Arrêt du 26 janvier 2023  
 
Ire Cour de droit public  
 
Composition 
MM. les Juges fédéraux 
Müller, Juge présidant, Chaix et Kölz. 
Greffière : Mme Arn. 
 
Participants à la procédure 
A.________, 
représenté par Me Philippe Currat, avocat, 
recourant, 
 
contre  
 
Ministère public de l'Etat de Fribourg, 
place Notre-Dame 4, 1701 Fribourg. 
 
Objet 
Conditions à la détention provisoire, 
 
recours contre l'arrêt de la Chambre pénale du Tribunal cantonal de l'Etat de Fribourg du 19 janvier 2022 
(502 2022 3-4). 
 
 
Faits :  
 
A.  
 
A.a. Le 11 juillet 2021, A.________ a été arrêté et placé en détention provisoire le 14 juillet 2021 jusqu'au 9 septembre 2021, au motif qu'il était notamment soupçonné de s'adonner à un trafic important de marijuana et de haschisch.  

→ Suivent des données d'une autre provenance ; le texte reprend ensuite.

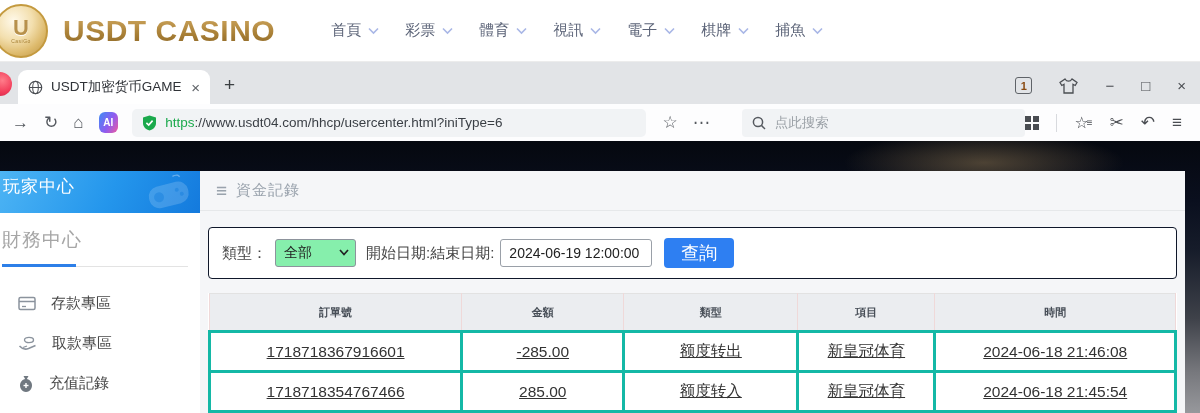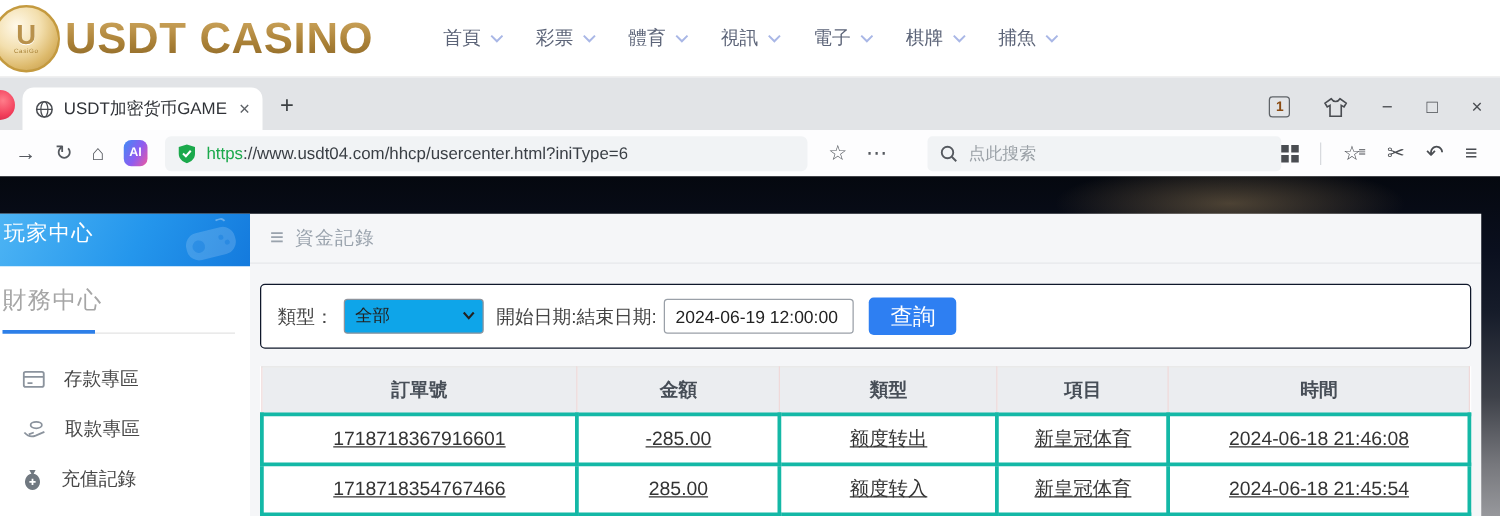--- a/index.html
+++ b/index.html
@@ -5,21 +5,21 @@
   * { margin:0; padding:0; box-sizing:border-box; }
   html,body { width:1200px; height:413px; overflow:hidden; }
   body { font-family:"Liberation Sans","DejaVu Sans",sans-serif; background:#fff; }
 
   
   .site-header { height:62px; background:#fff; border-bottom:1px solid #ececec; display:flex; align-items:center; }
   .logo-wrap { display:flex; align-items:center; margin-left:-6px; }
   .logo-ball { width:54px; height:54px; border-radius:50%; background:radial-gradient(circle at 35% 30%, #fff9ea 0%, #f3dfae 40%, #dcb869 70%, #b8914b 100%); border:2px solid #c49a3f; display:flex; flex-direction:column; align-items:center; justify-content:center; position:relative; }
   .logo-ball .u { font-size:22px; font-weight:bold; color:#b8914b; line-height:20px; text-shadow:0 1px 0 #fff; }
   .logo-ball .sub { font-size:5px; color:#a57f33; letter-spacing:.5px; }
-  .logo-word { margin-left:4px; font-size:35px; font-weight:bold; letter-spacing:.5px; background:linear-gradient(180deg,#d3ab63 0%,#a87f35 60%,#8a6527 100%); -webkit-background-clip:text; background-clip:text; color:transparent; }
+  .logo-word { margin-left:15px; font-size:30px; font-weight:bold; letter-spacing:.5px; background:linear-gradient(180deg,#d3ab63 0%,#a87f35 60%,#8a6527 100%); -webkit-background-clip:text; background-clip:text; color:transparent; }
   .main-nav { display:flex; margin-left:56px; gap:26px; }
   .nav-item { display:flex; align-items:center; gap:7px; color:#5c6478; font-size:15px; cursor:pointer; }
   .nav-item svg { display:block; }
 
   
   .tabbar { height:42px; background:#e2e4e7; display:flex; align-items:flex-end; }
   .browser-logo { width:24px; height:24px; border-radius:50%; background:radial-gradient(circle at 60% 35%, #ff7d8a 0%, #f23d5a 55%, #c21e44 100%); margin:0 6px 8px -12px; flex-shrink:0; }
   .tab { width:192px; height:34px; background:#fff; border-radius:9px 9px 0 0; display:flex; align-items:center; padding:0 10px; gap:8px; }
   .tab-title { flex:1; font-size:13.5px; color:#2f3237; white-space:nowrap; overflow:hidden; }
   .tab-close { font-size:15px; color:#5f6368; cursor:pointer; }
@@ -69,27 +69,27 @@
 
   .content { flex:1; background:#f5f6f8; margin-right:15px; display:flex; flex-direction:column; overflow:hidden; }
   .content-head { height:40px; border-bottom:1px solid #e6e8ea; display:flex; align-items:center; gap:9px; padding:0 16px; flex-shrink:0; }
   .content-head .burger { font-size:19px; color:#9aa3ad; }
   .content-head .title { font-size:15px; color:#9aa3ad; letter-spacing:1px; }
   .content-body { padding:16px 8px 0; }
 
   .filter-card { background:#fff; border:1px solid #0f172a; border-radius:4px; height:52px; display:flex; align-items:center; padding:0 13px; }
   .f-label { font-size:15px; color:#444; white-space:nowrap; }
   .select-wrap { position:relative; margin:0 10px 0 8px; }
-  .type-select { appearance:none; -webkit-appearance:none; width:112px; height:28px; border:1px solid #8d939c; border-radius:3px; background:#0ea5e9; font-size:14px; color:#222; padding:0 20px 0 8px; font-family:Liberation Serif, serif; }
+  .type-select { appearance:none; -webkit-appearance:none; width:81px; height:28px; border:1px solid #8d939c; border-radius:3px; background:#86efac; font-size:14px; color:#222; padding:0 20px 0 8px; font-family:Liberation Mono, monospace; }
   .select-wrap .caret { position:absolute; right:7px; top:10px; pointer-events:none; }
   .date-input { width:152px; height:28px; border:1px solid #9aa0a8; border-radius:3px; font-size:14px; color:#222; padding:0 8px; margin:0 12px 0 6px; font-family:inherit; }
   .search-btn { height:30px; padding:0 17px; background:#2e7ff2; border:none; border-radius:4px; color:#fff; font-size:18px; cursor:pointer; font-family:inherit; }
 
   table.funds { width:100%; margin-top:14px; border-collapse:collapse; background:#fff; }
-  table.funds th { height:38px; background:#ebedf0; font-size:15px; font-weight:bold; color:#474e57; border:1px solid #efd9d9; border-top-color:#e2e2e2; }
+  table.funds th { height:38px; background:#ebedf0; font-size:11px; font-weight:bold; color:#474e57; border:1px solid #efd9d9; border-top-color:#e2e2e2; }
   table.funds td { height:40px; text-align:center; font-size:15.5px; color:#333; border:3px solid #14b8a6; background:#fff;text-decoration:underline; }
   .c1{width:26.1%}.c2{width:16.8%}.c3{width:18%}.c4{width:14.2%}.c5{width:24.9%}
 </style>
 </head>
 <body>
 
 <header class="site-header">
   <div class="logo-wrap">
     <div class="logo-ball">
       <span class="u">U</span>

Le 7 septembre 2021, le Ministère public du canton de Fribourg (ci-après: le ministère public) a sollicité la prolongation de cette détention jusqu'au 9 décembre 2021. Le Tribunal des mesures de contrainte (Tmc), après avoir prolongé provisoirement la mesure de contrainte le 8 septembre 2021, a admis la requête du ministère public le 20 septembre 2021; il a toutefois mis les frais judiciaires par 250 fr. à la charge de l'Etat, pour tenir compte du fait que la demande de prolongation n'avait pas été déposée dans le délai de quatre jours de l'art. 227 al. 2 CPP
 
A.b. Le 7 décembre 2021, le ministère public a sollicité une nouvelle prolongation de la détention provisoire pour une durée d'un mois. Le Tmc a prolongé provisoirement la détention le 8 décembre 2021. Le 13 décembre 2021, A.________ s'est opposé à la prolongation de sa privation de liberté, étant prêt à se plier à des mesures de substitution; il a par ailleurs requis du Tmc qu'il constate que le ministère public n'avait à nouveau pas respecté le délai de quatre jours.  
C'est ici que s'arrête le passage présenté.